Chapter 4

197 34 34
                                    

Saat tengah sibuk memikirkan perihal korelasi antara tiga kata tadi—yang kumaksud adalah: pemerintah, peneliti dan robot—dengan diriku, Ayah dengan kabar gembiranya mengirimiku pesan.

Robot tampanku telah selesai dikarantina!

Sejenak kusingkirkan pikiran tidak berdasar tadi dari kepalaku. Di saat seperti ini, aku harus fokus pada robot tampanku dan memikirkan bagaimana caranya agar tidak ada lagi sekat kecanggungan yang membatasi kami bila berada di jarak kurang dari satu meter.

Maka dari itu, aku berpamitan pada Zach dengan dalih Maverick kembali mempersulit kehidupanku.

Meski sempat menunjukkan air muka sedih, sepersekian detik setelah itu Zach kembali mengumpulkan binary antusias di wajahnya sambil berkata, "Kali ini kau harus berpartisipasi. Karena ini akan menyenangkan dibanding terus-terusan mengumpat dan menembakkan peluru untuk meluapkan kemarahan."

Dan yah, aku tidak bisa menolak.

Juga, aku tidak bisa menolak untuk menikmati pemandangan menakjubkan itu lagi di depanku. Sekalipun hanya melalui kaca ruangan filter udara, bagiku sudah cukup untuk melihat robot tampanku kembali menampakkan tubuh atletis itu sebelum akhirnya kaus putih menutupi semuanya. Tak apa, sebab penelitian mengemukakan bahwa laki-laki akan terlihat makin tampan apabila mengenakan kaus berwarna putih. Apalagi begitu melihat lengan kokoh itu bergerak-gerak kaku. Aku bisa menjamin robot tampanku tiada duanya di dunia ini.

Sayangnya, aku terlalu keasyikan sehingga kembali tertangkap basah sedang mengamatinya tanpa kedip.

Dengan rasa malu yang presentasinya nyaris seratus persen, aku memasuki ruangan tempat robot tampanku berada. Kurasa memanggil Marc dengan sebutan robot tampan lebih menyenangkan bagiku.

"Sudah berapa lama kau di sana?" tanya Marc dengan nada dingin. Bukannya benci dengan sikapnya padaku, aku malah makin cinta padanya. Entah sejak kapan aku berkeinginan untuk memiki kekasih dengan sifat dingin nan menenggelamkan.

Aku membenamkan gigi pada bibir bawah. "Kurang dari lima menit, mungkin?"

Robot tampanku mengangkat alisnya yang tebal itu sebelah. Gelagatnya seperti meminta penjelasan lebih lanjut dariku.

"Aku menyukaimu!" seruku langsung. Awalnya terasa melegakan. Namun lima detik setelah itu, aku benar-benar menyesalinya dan menutup mulutku dengan kedua tangan.

"O-oke... lalu?" tanya Marc lagi.

Sepertinya akan semakin canggung bila dilanjutkan. Oleh karena itu, aku memilih kabur dan berjanji tidak akan mau menampakkan wajah lagi di depan robot tampanku.

Tapi, sebuah keajaiban datang begitu saja.

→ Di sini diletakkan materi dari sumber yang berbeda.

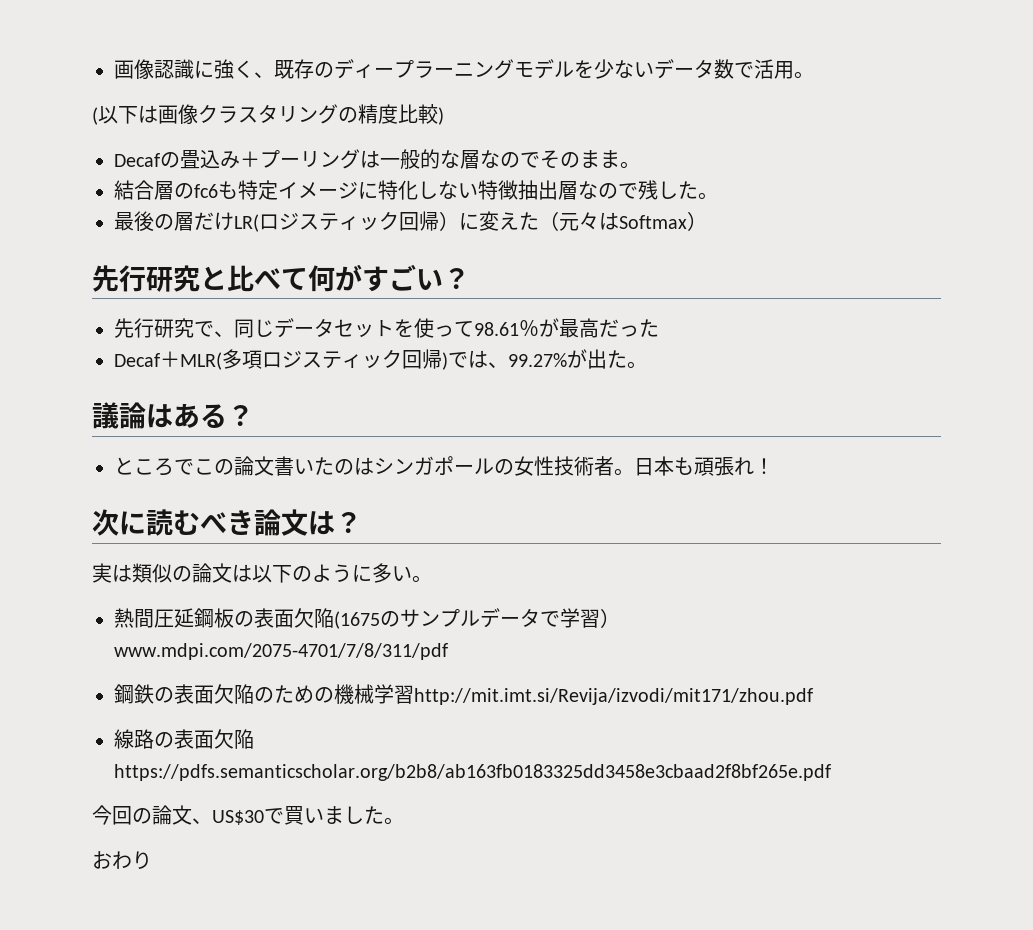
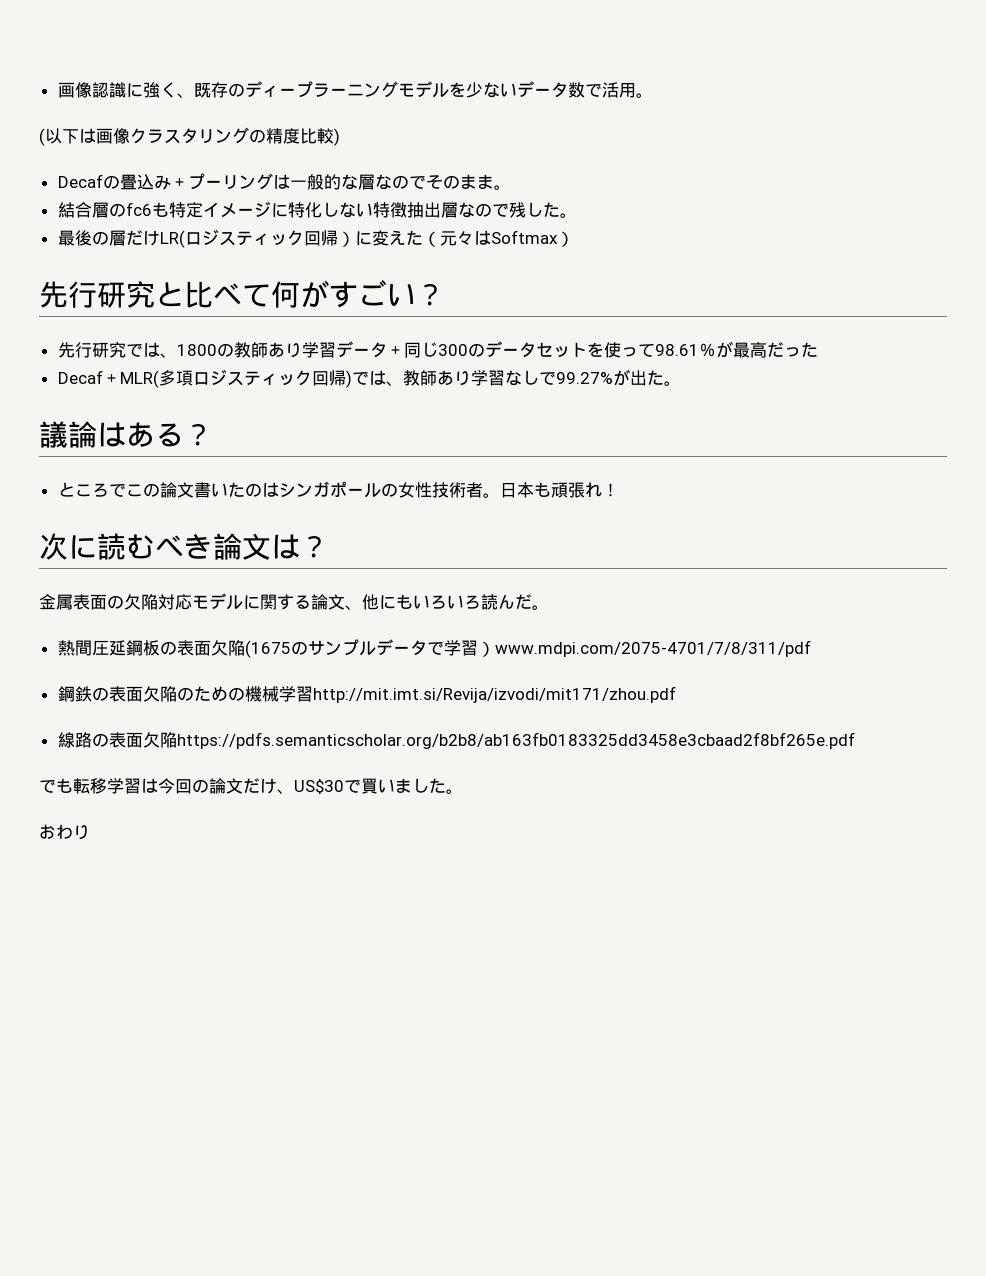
- 先行研究で、同じデータセットを使って98.61％が最高だった
+ 先行研究では、1800の教師あり学習データ＋同じ300のデータセットを使って98.61％が最高だった
- Decaf＋MLR(多項ロジスティック回帰)では、99.27%が出た。
+ Decaf＋MLR(多項ロジスティック回帰)では、教師あり学習なしで99.27%が出た。
- 実は類似の論文は以下のように多い。
+ 金属表面の欠陥対応モデルに関する論文、他にもいろいろ読んだ。
- 今回の論文、US$30で買いました。
+ でも転移学習は今回の論文だけ、US$30で買いました。

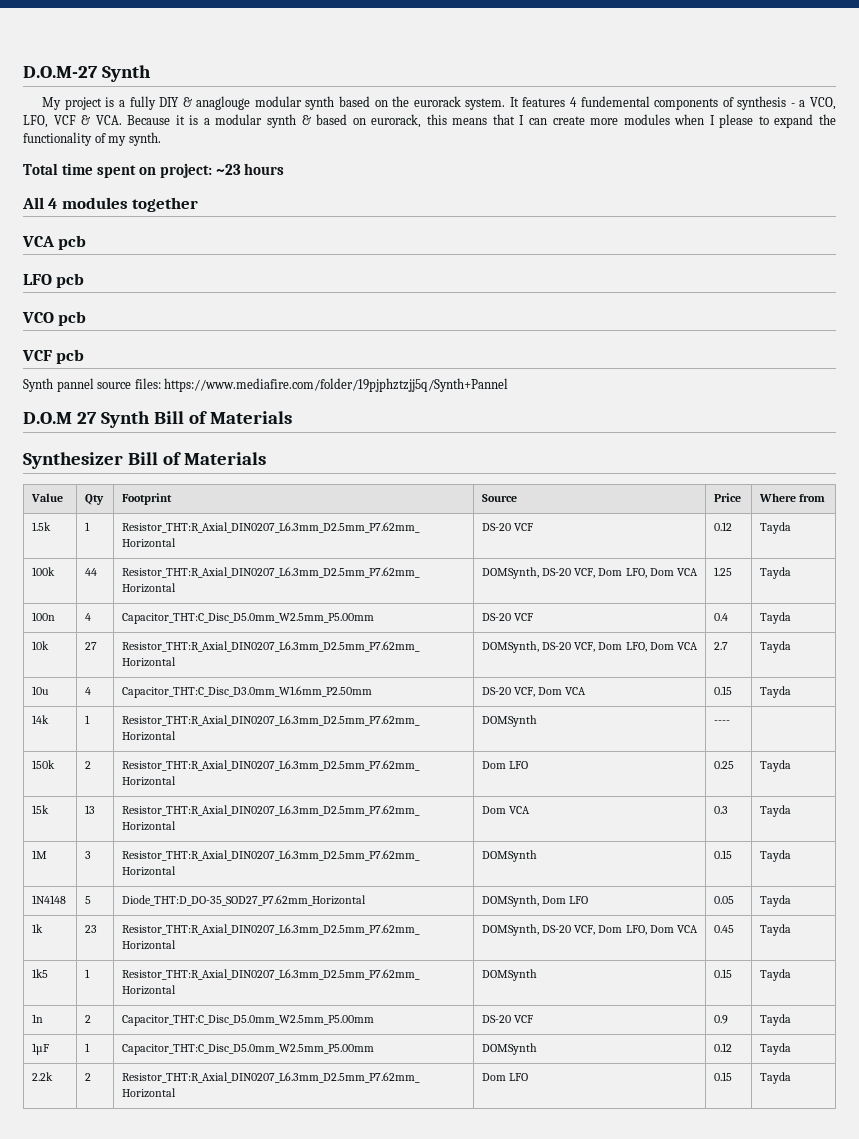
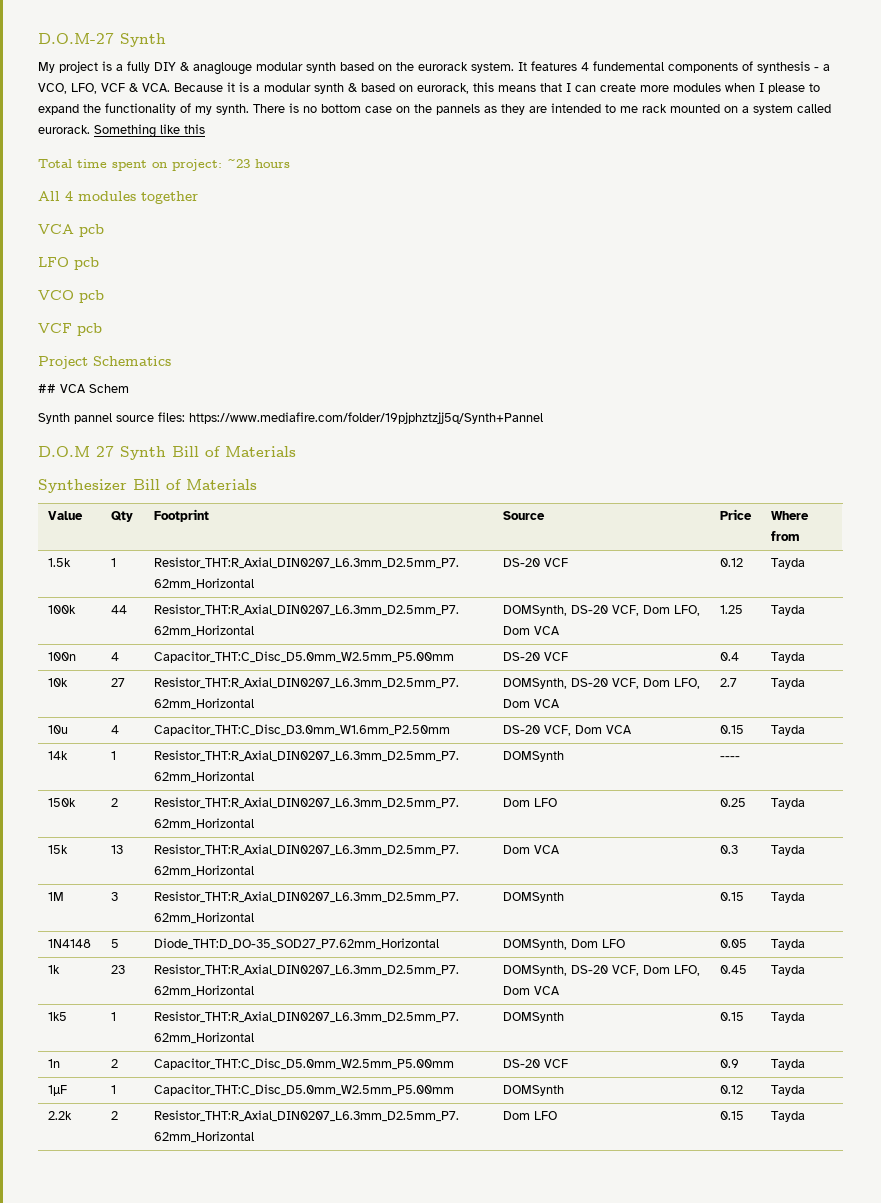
+ There is no bottom case on the pannels as they are intended to me rack mounted on a system called eurorack. Something like this
+ Project Schematics
+ ## VCA Schem

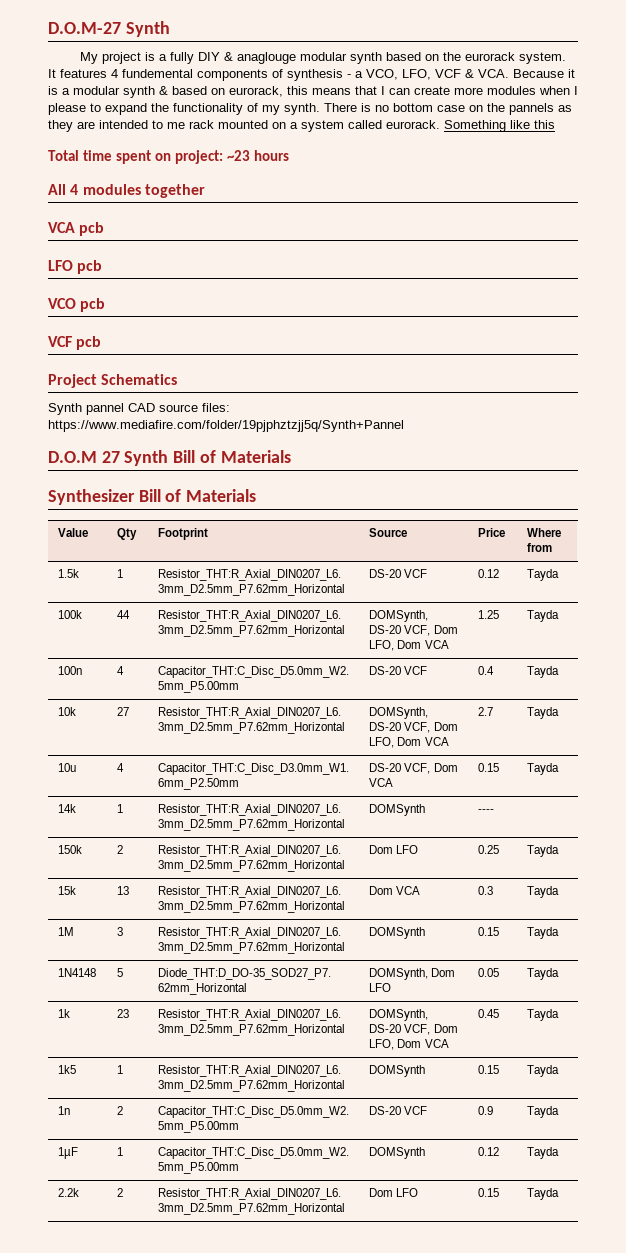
- ## VCA Schem
- Synth pannel source files: https://www.mediafire.com/folder/19pjphztzjj5q/Synth+Pannel
+ Synth pannel CAD source files: https://www.mediafire.com/folder/19pjphztzjj5q/Synth+Pannel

Marc menarik tanganku. Dan tubuh ini tak lagi di bawah kendali sehingga kepalaku terpental menabrak dadanya yang bidang. Aku sepatutnya bersyukur, sebab dadanya tidak sekeras besi.

"Kenapa kau menarik tanganku?" tanyaku sebal.

"Hari ini kau ada mata kuliah, bukan?" Bukannya menjawab pertanyaanku, ia malah menanyakan hal lain padaku. Sungguh membuatku makin sebal padanya.

Akan tetapi, pada akhirnya rasa sebal itu hilang bak uap yang dilepaskan ke udara begitu ia berkata, "Aku akan menjemputmu."

[.]

"Kau terlihat bersemangat hari ini, Covalent Lauder."

Lagi-lagi suara mengganggu itu tertangkap oleh gendang telingaku.

Kutolehkan kepala, dan mendapati dosen gila dengan wajah mafia itu menghampiri diriku.

"Apa wajahku sekarang masih terlihat bersemangat, Mr. Viñales?"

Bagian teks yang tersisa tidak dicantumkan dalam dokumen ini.